→ What is expected: Where the string "Under" shows up in a line of the records, copy that line.

→ Input material:
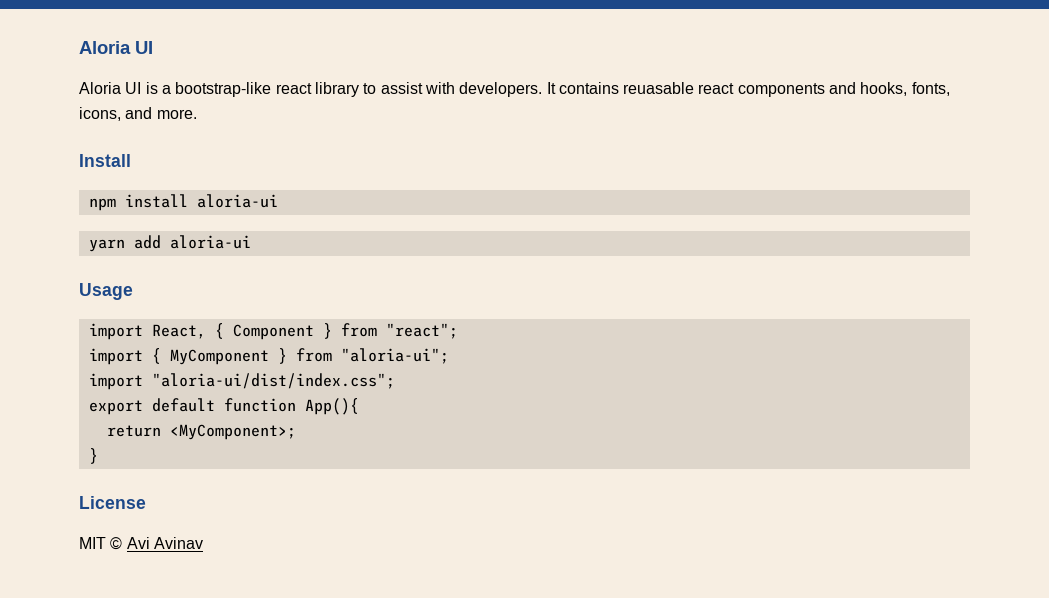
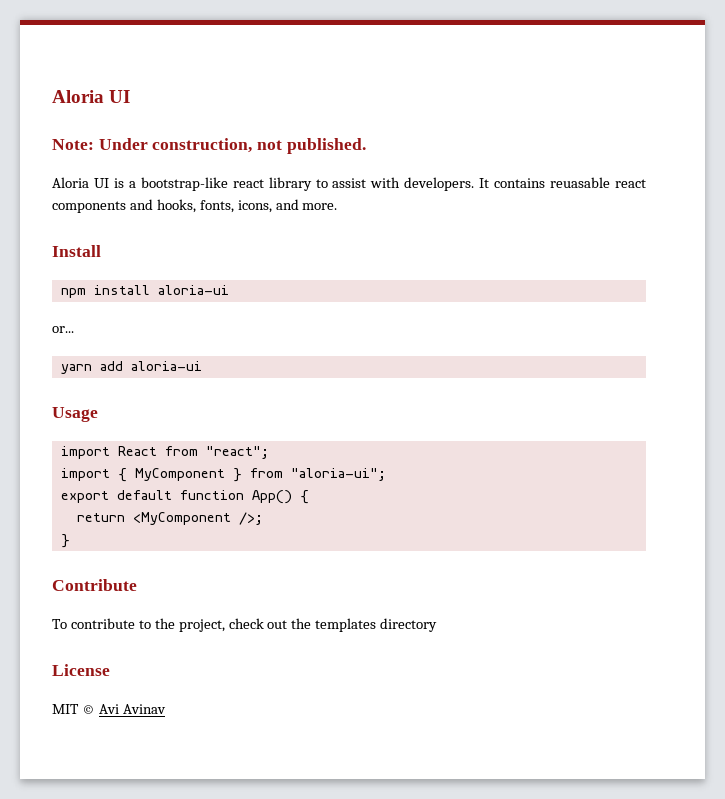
[79,41,153,54] Aloria UI -> [52,90,131,103] [52,138,366,154] Aloria UI // Note: Under construction, not published.
(278, 201) none -> [52,326,74,333] // or...
[151,323,332,340] React, { Component } -> [117,446,157,456] React
[88,373,395,390] // import "aloria-ui/dist/index.css"; -> (386, 474) none
[304,398,359,415] App(){ -> [251,490,309,504] App() {
[169,424,296,440] [88,448,98,464] <MyComponent>; // } -> [132,512,263,525] [60,534,70,548] [52,579,137,591] [52,618,438,632] <MyComponent />; // } // Contribute // To contribute to the project, check out the templates directory

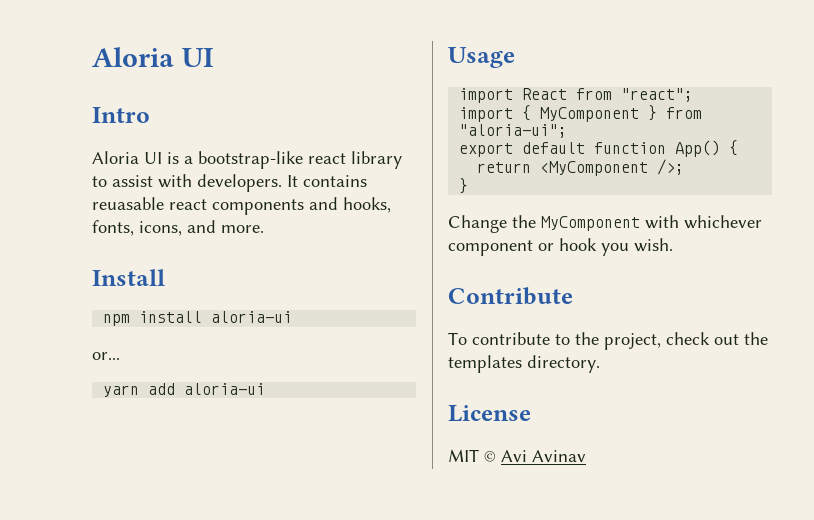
[52,138,366,154] Note: Under construction, not published. -> [92,107,150,123] Intro
(70, 541) none -> [448,215,762,233] [448,238,673,256] // Change the MyComponent with whichever component or hook you wish.
[380,618,438,632] directory -> [527,355,600,373] directory.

→ Exercise output:
[79,41,153,54] Aloria UI -> [52,90,131,103] [52,138,366,154] Aloria UI // Note: Under construction, not published.
[52,138,366,154] Note: Under construction, not published. -> [92,107,150,123] Intro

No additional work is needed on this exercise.